▶ Exercise details
Among the entries that follow, find the lines containing the string "price" and copy them.

▶ Dataset records
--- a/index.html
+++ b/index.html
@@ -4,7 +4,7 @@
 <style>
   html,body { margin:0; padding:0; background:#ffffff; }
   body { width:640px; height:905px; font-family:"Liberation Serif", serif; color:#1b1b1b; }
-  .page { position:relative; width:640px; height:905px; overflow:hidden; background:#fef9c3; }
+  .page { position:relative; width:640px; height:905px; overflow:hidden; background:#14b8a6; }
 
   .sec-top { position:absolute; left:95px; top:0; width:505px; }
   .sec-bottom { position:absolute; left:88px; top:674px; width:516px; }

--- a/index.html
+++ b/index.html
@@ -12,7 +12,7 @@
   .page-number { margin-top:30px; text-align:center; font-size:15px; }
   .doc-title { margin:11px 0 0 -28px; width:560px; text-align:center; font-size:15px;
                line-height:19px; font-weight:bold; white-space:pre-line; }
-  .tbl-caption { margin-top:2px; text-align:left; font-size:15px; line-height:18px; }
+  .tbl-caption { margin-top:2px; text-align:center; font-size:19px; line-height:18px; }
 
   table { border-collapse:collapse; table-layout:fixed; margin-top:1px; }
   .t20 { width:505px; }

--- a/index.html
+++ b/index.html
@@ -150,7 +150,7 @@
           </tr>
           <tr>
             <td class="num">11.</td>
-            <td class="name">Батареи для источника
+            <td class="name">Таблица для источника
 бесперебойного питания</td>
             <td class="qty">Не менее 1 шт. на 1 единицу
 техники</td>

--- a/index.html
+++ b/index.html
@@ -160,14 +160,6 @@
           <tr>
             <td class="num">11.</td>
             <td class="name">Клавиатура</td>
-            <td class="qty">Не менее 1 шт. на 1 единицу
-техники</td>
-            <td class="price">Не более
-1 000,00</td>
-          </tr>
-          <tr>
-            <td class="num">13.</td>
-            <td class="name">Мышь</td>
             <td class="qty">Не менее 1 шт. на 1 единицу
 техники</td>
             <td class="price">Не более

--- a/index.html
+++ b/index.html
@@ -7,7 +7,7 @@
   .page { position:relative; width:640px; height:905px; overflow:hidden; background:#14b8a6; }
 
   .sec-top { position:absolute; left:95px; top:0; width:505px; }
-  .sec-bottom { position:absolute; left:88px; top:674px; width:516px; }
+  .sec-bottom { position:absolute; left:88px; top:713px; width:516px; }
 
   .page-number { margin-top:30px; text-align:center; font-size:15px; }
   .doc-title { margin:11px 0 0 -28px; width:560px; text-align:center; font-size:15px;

---

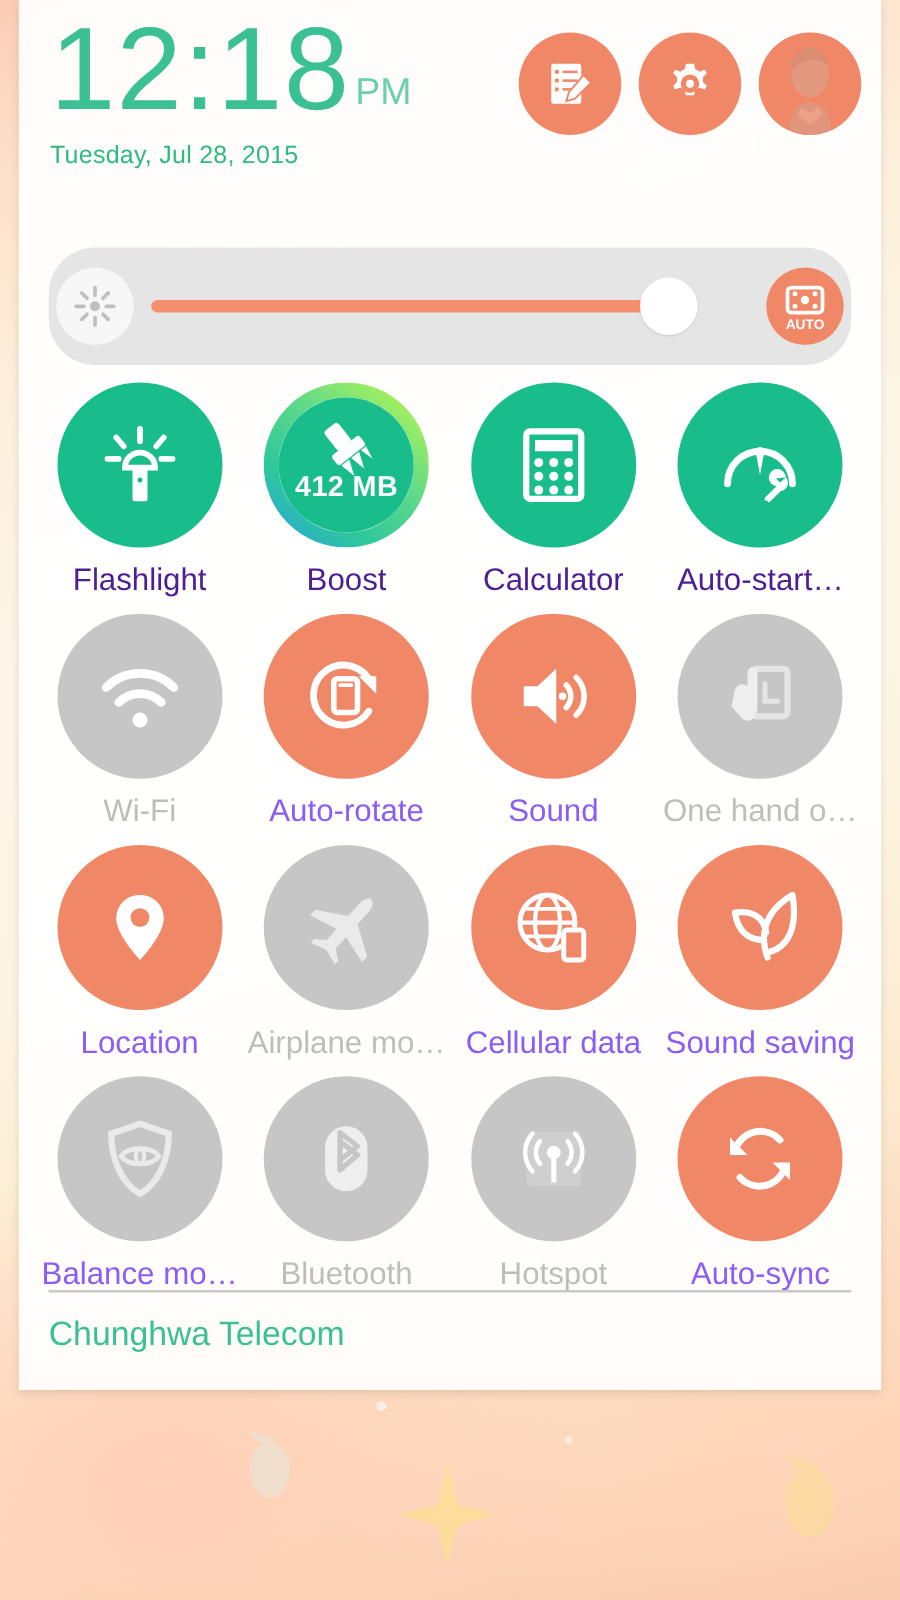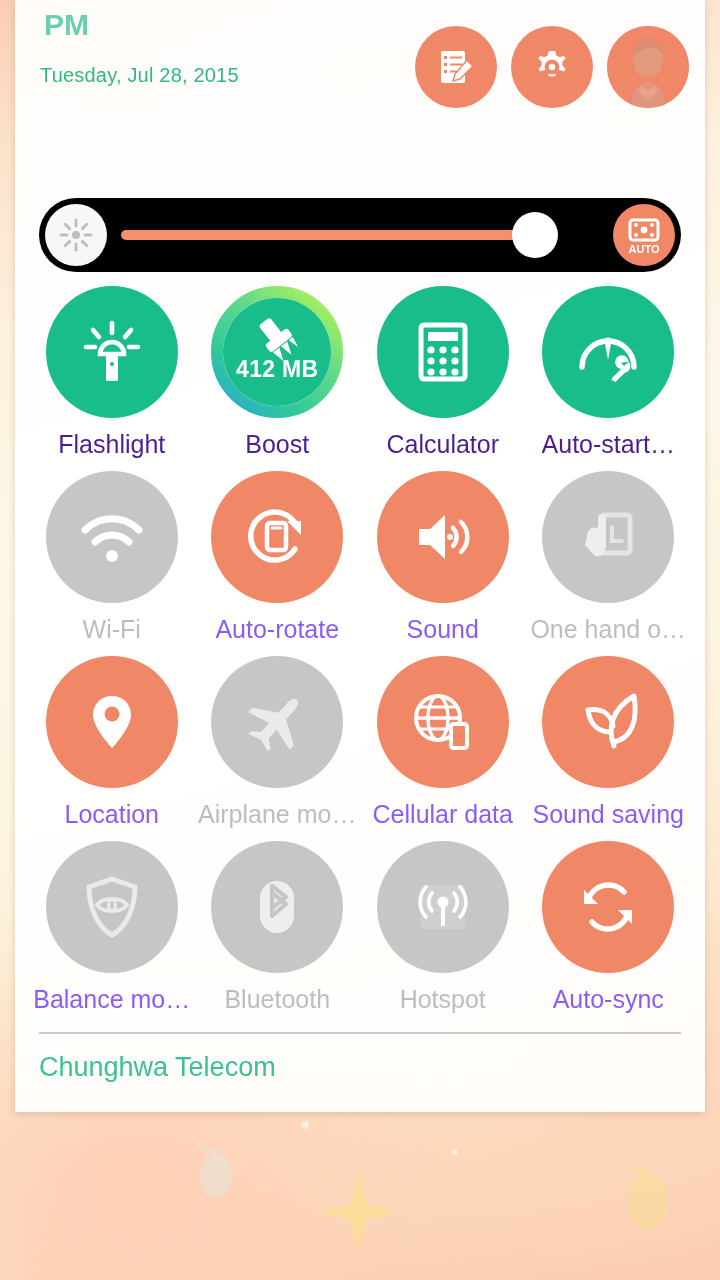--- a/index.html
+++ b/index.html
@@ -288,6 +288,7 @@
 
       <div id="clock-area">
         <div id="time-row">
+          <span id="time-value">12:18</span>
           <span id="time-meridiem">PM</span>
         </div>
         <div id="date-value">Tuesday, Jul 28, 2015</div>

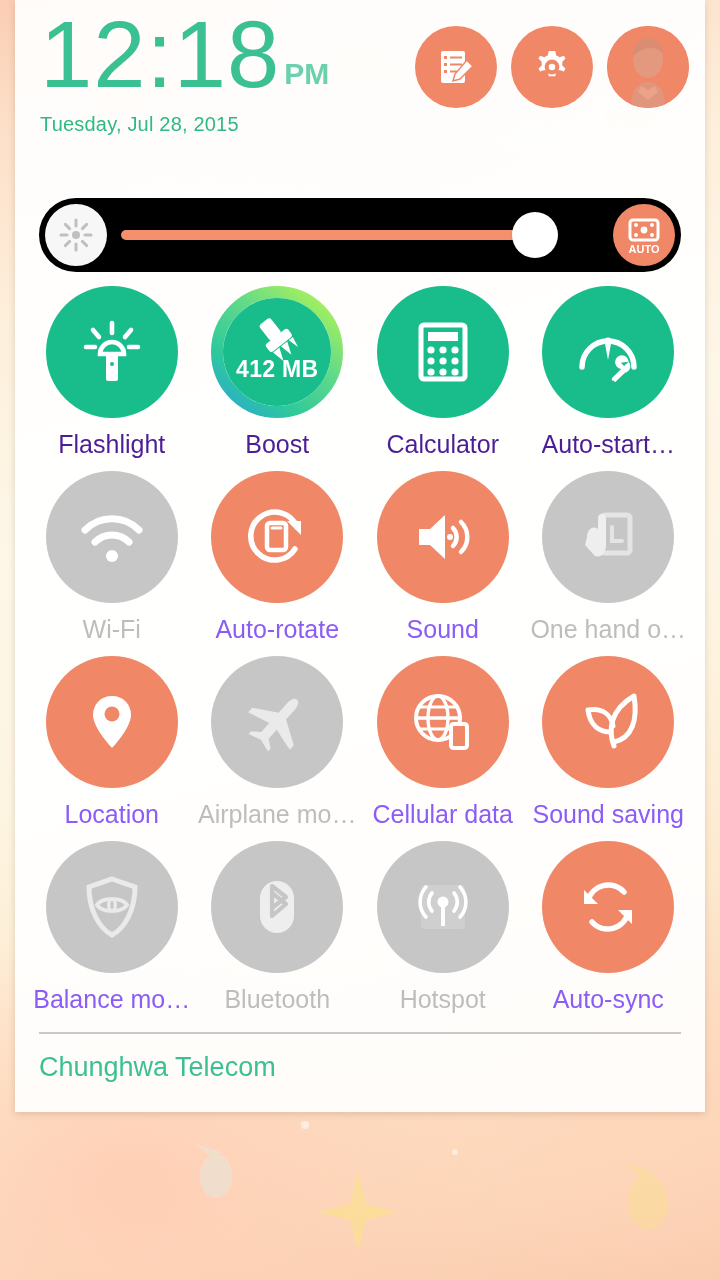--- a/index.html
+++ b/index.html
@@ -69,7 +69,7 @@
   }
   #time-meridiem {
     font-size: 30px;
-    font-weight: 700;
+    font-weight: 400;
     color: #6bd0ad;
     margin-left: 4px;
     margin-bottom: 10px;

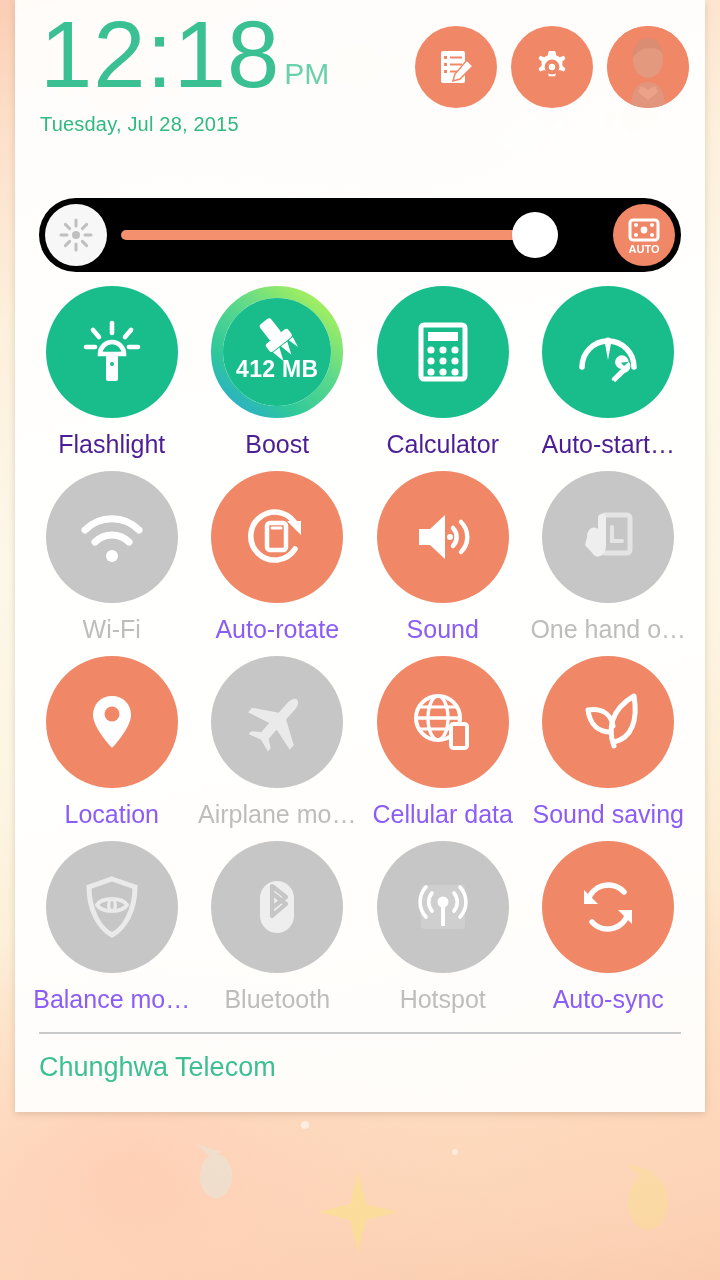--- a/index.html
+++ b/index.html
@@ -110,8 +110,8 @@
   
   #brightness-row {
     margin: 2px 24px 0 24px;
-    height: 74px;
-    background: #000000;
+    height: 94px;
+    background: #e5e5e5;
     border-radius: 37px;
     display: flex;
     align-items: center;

▶ Solution
-            <td class="price">Не более
             <td class="price">Не более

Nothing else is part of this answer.